> _Work to be completed_
Make an exact copy, from the records below, of the lines from the line containing "row Ширина упаковки: none" to the line containing "row order: Тип descending -> Тип ascending", both lines included, excluding pictures.

> _Entries provided_

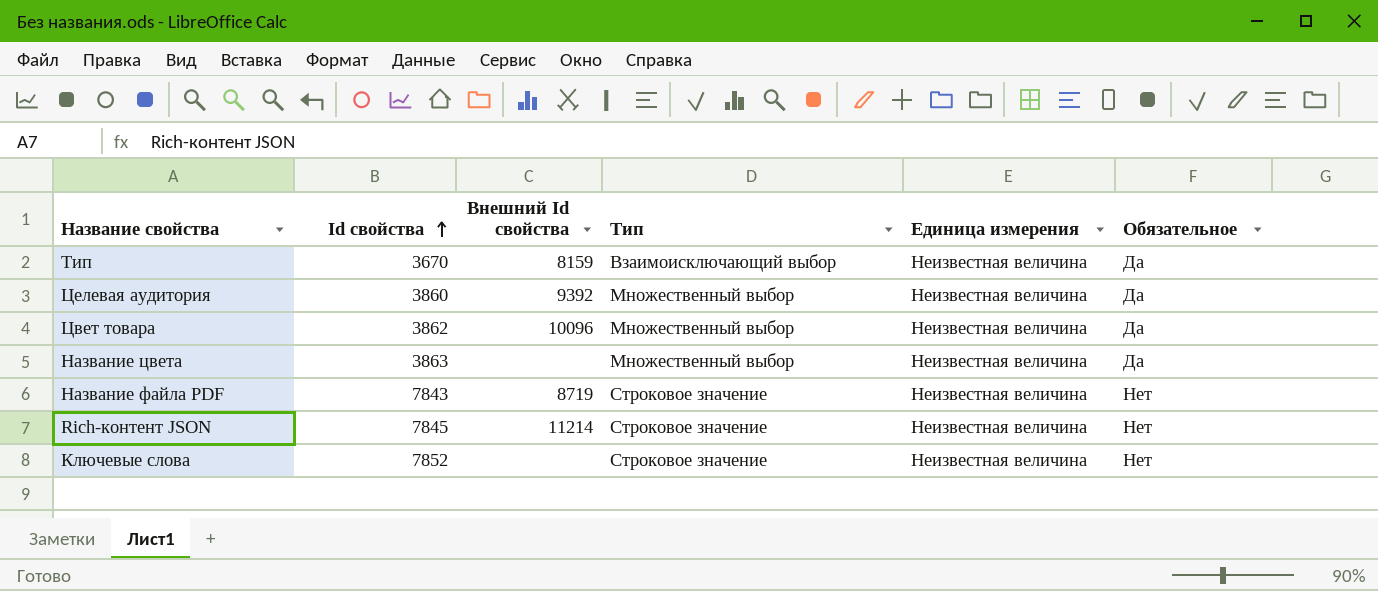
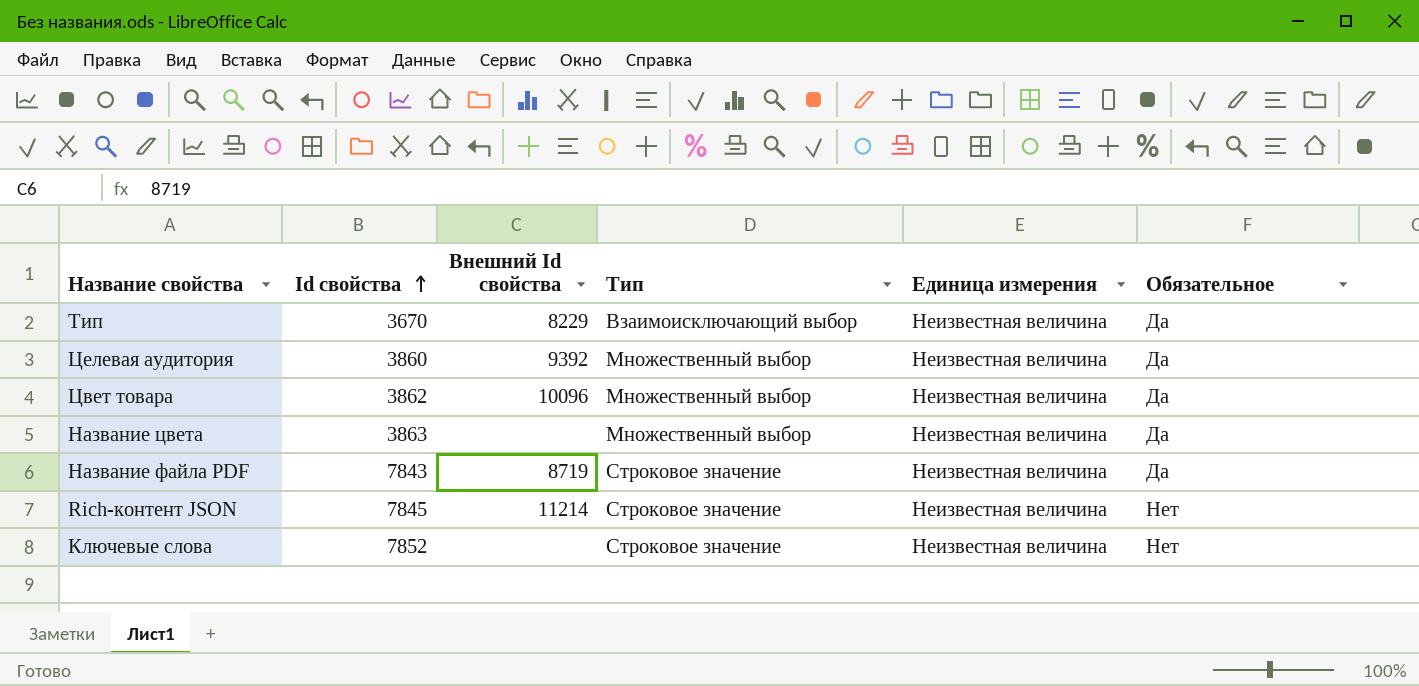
Тип | Внешний Id свойства: 8159 -> 8229
Название файла PDF | Обязательное: Нет -> Да

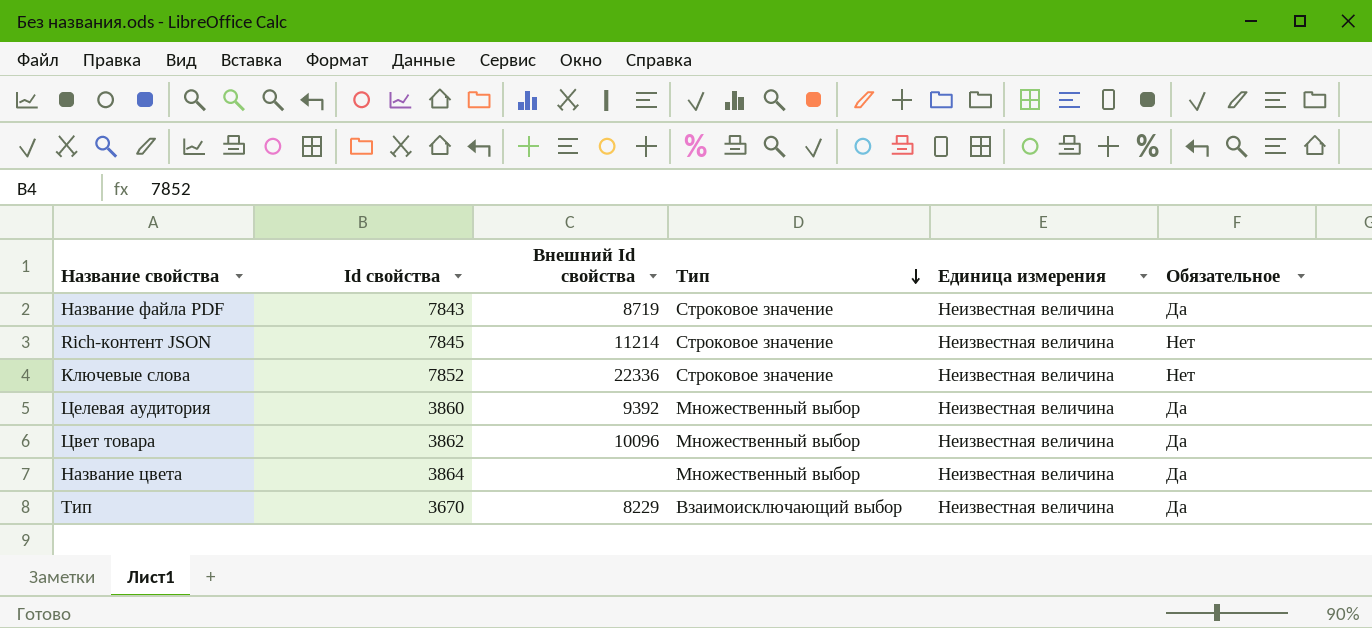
row order: Id свойства ascending -> Тип descending
Ключевые слова | Внешний Id свойства: none -> 22336
Название цвета | Id свойства: 3863 -> 3864

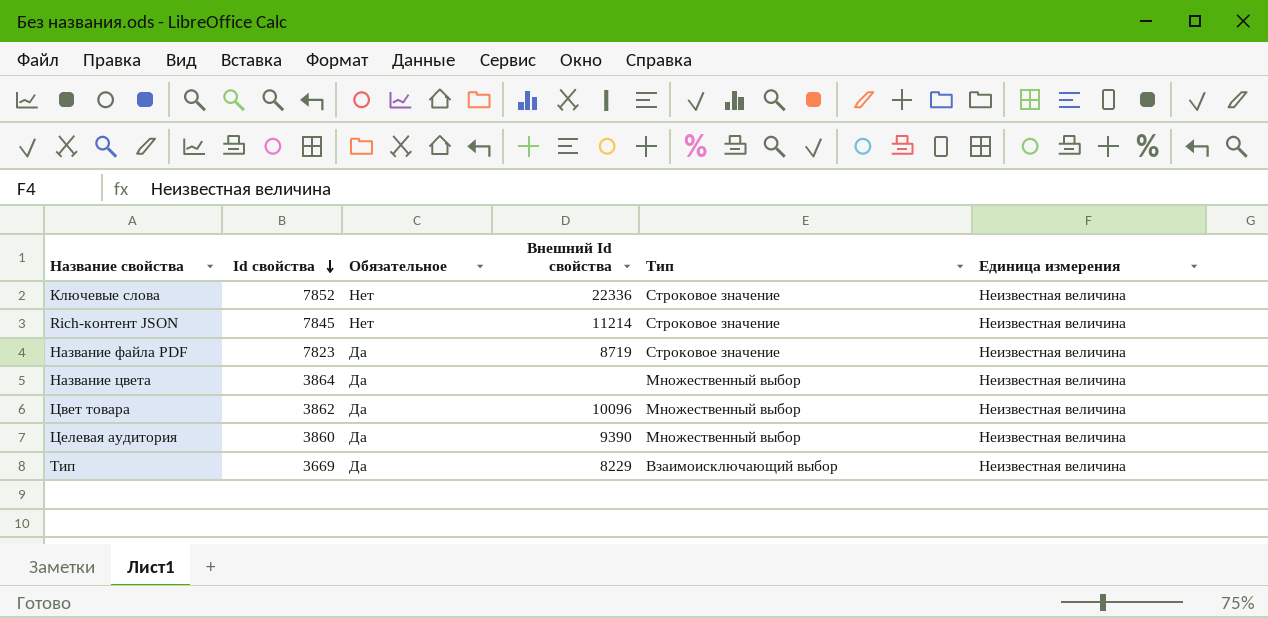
row order: Тип descending -> Id свойства descending
column Обязательное | position: 6 -> 3
Название файла PDF | Id свойства: 7843 -> 7823
Целевая аудитория | Внешний Id свойства: 9392 -> 9390
Тип | Id свойства: 3670 -> 3669

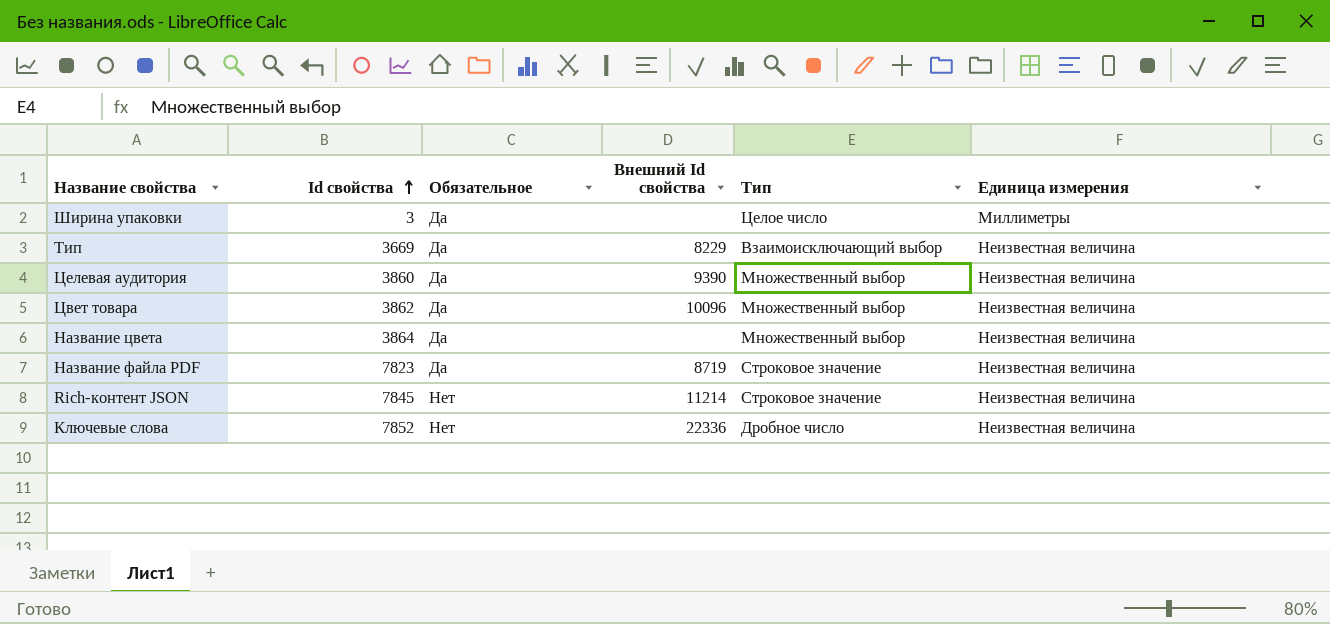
row order: Id свойства descending -> Id свойства ascending
row Ширина упаковки: none -> 3 | Да | none | Целое число | Миллиметры
Ключевые слова | Тип: Строковое значение -> Дробное число

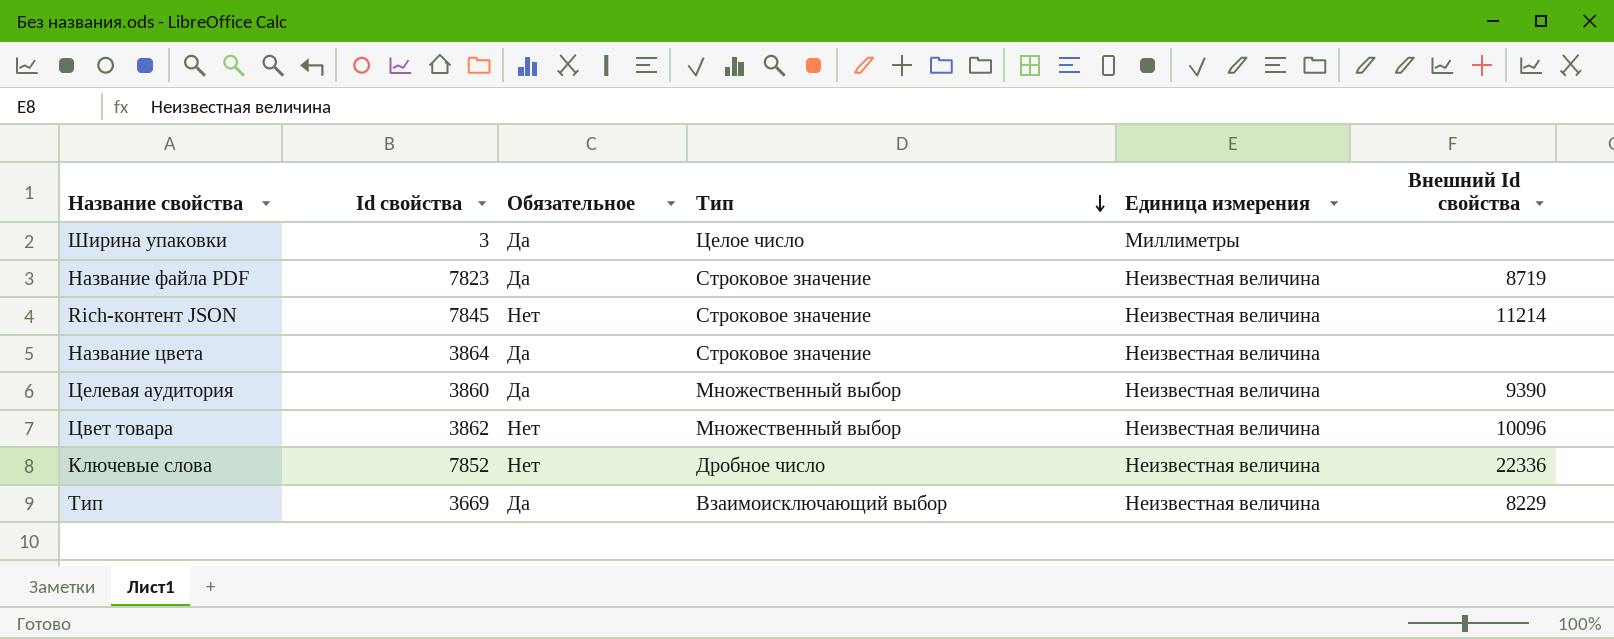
row order: Id свойства ascending -> Тип descending
column Внешний Id свойства | position: 4 -> 6
Название цвета | Тип: Множественный выбор -> Строковое значение
Цвет товара | Обязательное: Да -> Нет

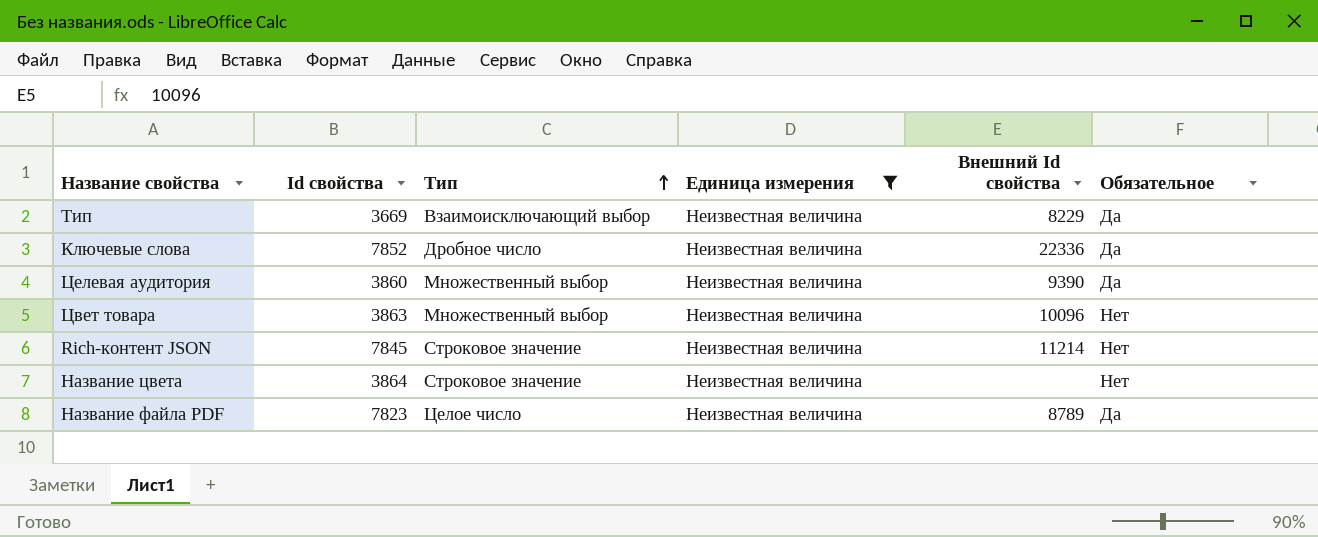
filter: none -> Единица измерения = Неизвестная величина
row order: Тип descending -> Тип ascending
column Обязательное | position: 3 -> 6
Ключевые слова | Обязательное: Нет -> Да
Цвет товара | Id свойства: 3862 -> 3863
Название цвета | Обязательное: Да -> Нет
Название файла PDF | Тип: Строковое значение -> Целое число
Название файла PDF | Внешний Id свойства: 8719 -> 8789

> _Exercise response_
row Ширина упаковки: none -> 3 | Да | none | Целое число | Миллиметры
Ключевые слова | Тип: Строковое значение -> Дробное число

row order: Id свойства ascending -> Тип descending
column Внешний Id свойства | position: 4 -> 6
Название цвета | Тип: Множественный выбор -> Строковое значение
Цвет товара | Обязательное: Да -> Нет

filter: none -> Единица измерения = Неизвестная величина
row order: Тип descending -> Тип ascending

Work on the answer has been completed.